Hacker Newsnew | past | comments | ask | show | jobs | submitlogin
Detecting Code Indentation (medium.com/firefox-developer-tools)
62 points by ingve on March 3, 2016 | hide | past | favorite | 30 comments


People love to hate tabs, but in a world where we represent logic in megabytes of alpha-numeric characters, doesn't a semantic notation of indentation make just a little bit of sense?

Tabs are for indentation, spaces for alignment. These are different concepts, but spacers[1] just think whitespace is whitespace are forever double tapping their spacebar like some sick mental tick that can't be cured.

Your editor should not need to detect tab size. You should be able to size your tabs however you want. A tab is an indentation, weather you want it to be 2 chars or 20. It shouldn't matter.

The fact that a neural network is being used to detect tab size, just shows how much ground tabbers have lost to the space infidels[2].

[1] http://www.jwz.org/doc/tabs-vs-spaces.html

[2] http://blog.codinghorror.com/death-to-the-space-infidels/


We use the word "the" a lot in English.
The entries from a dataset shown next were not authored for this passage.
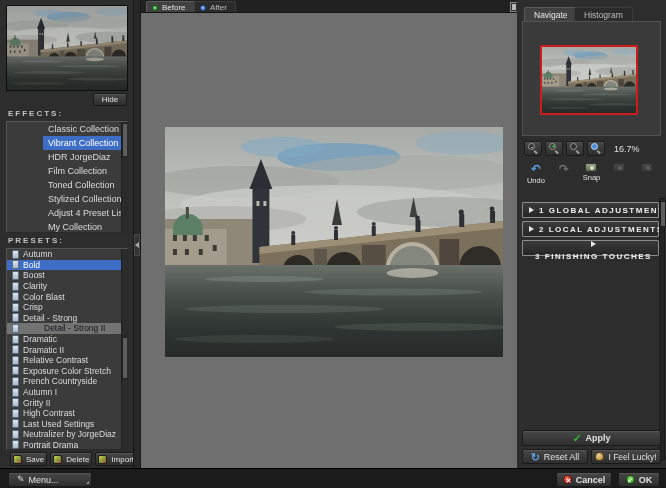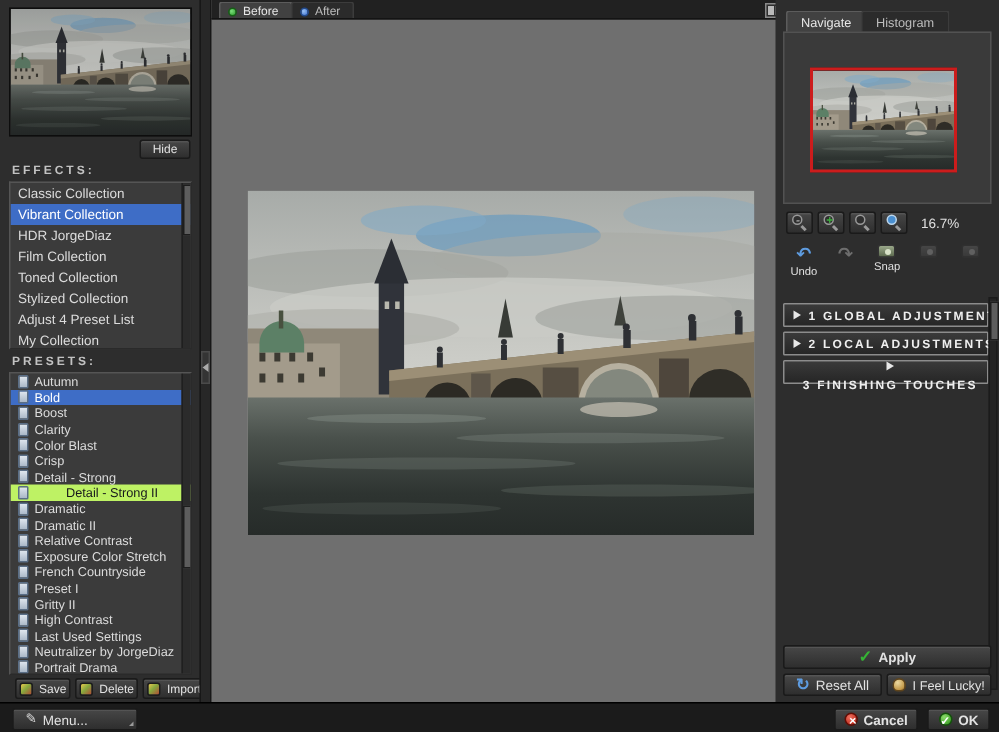--- a/index.html
+++ b/index.html
@@ -29,7 +29,7 @@
     border:1px solid #555; border-bottom-color:#2a2a2a; border-right-color:#2a2a2a;
     overflow:hidden; list-style:none;
   }
-  #effects-list { top:121px; height:112px; }
+  #effects-list { top:121px; height:112px;padding-left:36px; }
   #presets-list { top:248px; height:202px; }
   .listbox li { display:flex; align-items:center; gap:4px; padding:0 3px 0 5px; color:#dcdcdc; cursor:pointer; white-space:nowrap; }
   #effects-list li { height:14px; font-size:9px; }

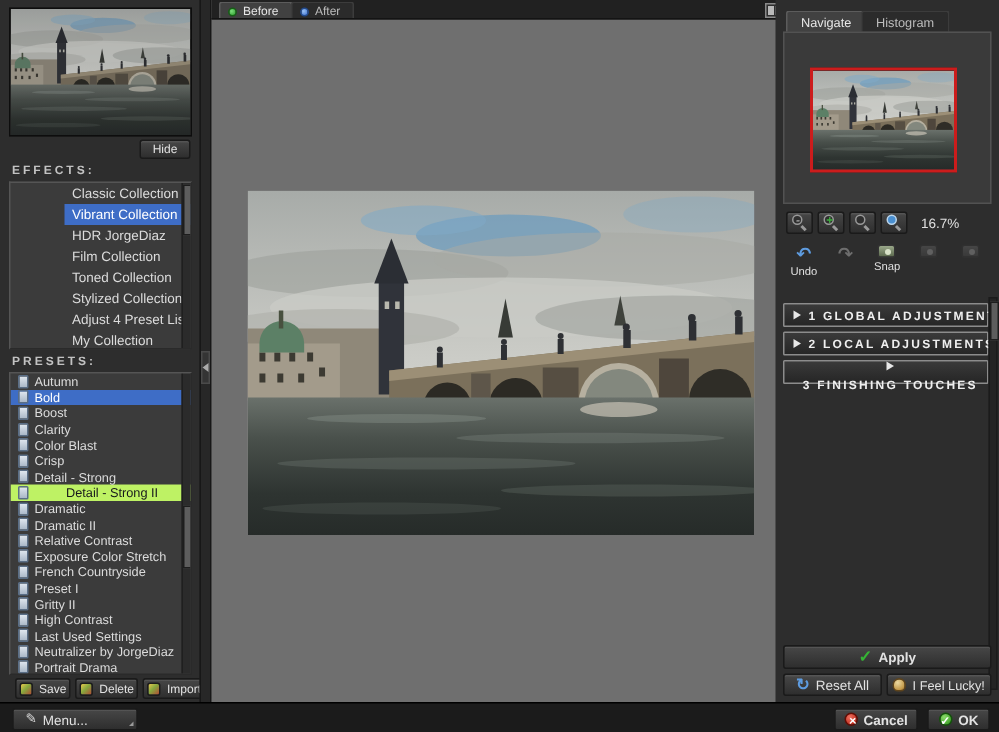--- a/index.html
+++ b/index.html
@@ -35,7 +35,7 @@
   #effects-list li { height:14px; font-size:9px; }
   #presets-list li { height:10.6px; font-size:8.5px; }
   .listbox li.selected { background:#3e6dc6; color:#ffffff; }
-  .listbox li.hover { background:#bef264; color:#16161c;gap:25px; }
+  .listbox li.hover { background:#737373; color:#16161c;gap:25px; }
   .file-icon { flex:0 0 auto; width:7px; height:9px; background:linear-gradient(#dfe6ee,#aab8c8); border:1px solid #5a6e86; border-radius:1px; }
   .scrolltrack { position:absolute; top:0; right:0; width:6px; height:100%; background:#2b2b2b; border-left:1px solid #1f1f1f; }
   .scrollthumb { position:absolute; left:0; width:6px; background:#5d5d5d; border:1px solid #1d1d1d; }

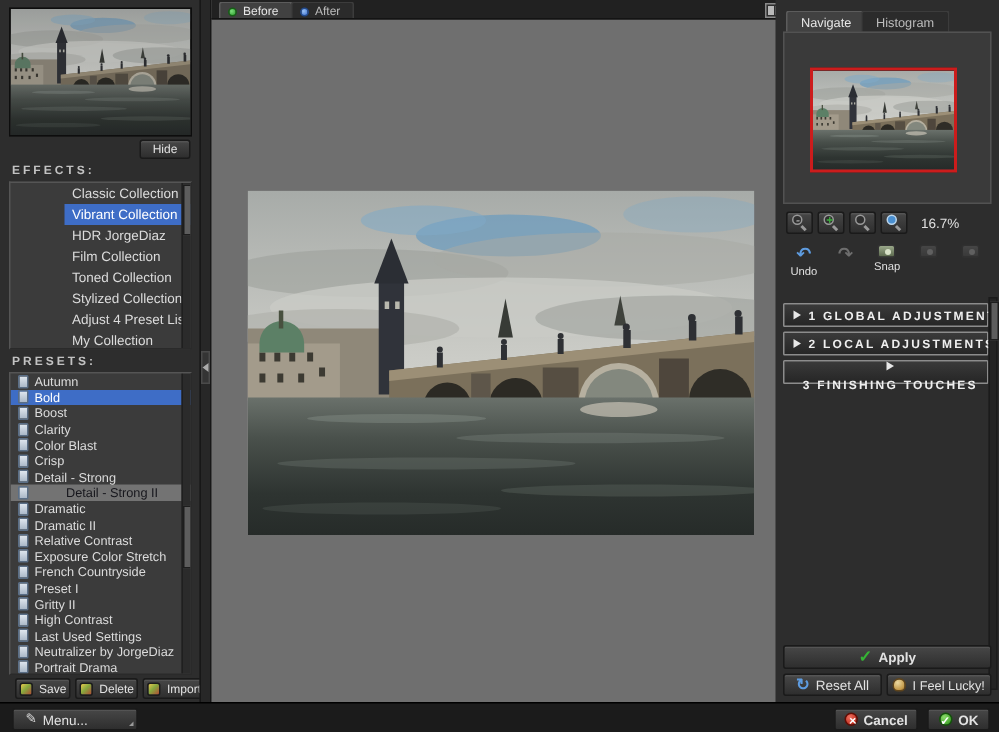--- a/index.html
+++ b/index.html
@@ -297,7 +297,7 @@
         </li>
         <li>
           <span class="file-icon"></span>
-          <span>Preset I</span>
+          <span>Autumn I</span>
         </li>
         <li>
           <span class="file-icon"></span>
It would make sense to just replace it with a single character.

But joking aside, I think the point is that the spacers (a lot of them, at least) don't want a semantic space that people can adjust; they want the code to look exactly the same for everyone. I'm reminded of Frank Lloyd Wright, who would design every aspect of a building, even the furniture.


The spacers are right. Even if you use tabs, there is a correct tab size that must be used, due to inner alignment:

   if (foo) {    /* aligned
      blah();       comment */
My autotab.c relies on this as one of its heuristics to determine the proper hard tab size for a file. A tab size that produces good inner alignment gets a score boost.

The wrong tab size will wreck inner alignment.

http://www.kylheku.com/cgit/c-snippets/tree/autotab.c


> We use the word "the" a lot in English. It would make sense to just replace it with a single character.

Indeed the Shavian alphabet [1] has a single character abbreviation for "the" (should have been a th-e digraph). Of course, the same goes to the failure of Shavian and other reforms.

[1] https://en.wikipedia.org/wiki/Shavian_alphabet


In Portuguese, "the" is "o" (masculine) or "a" (feminine). "and" is "e". Pretty simple, eh?

Before you ask, no, "i" and "u" have no meaning :-)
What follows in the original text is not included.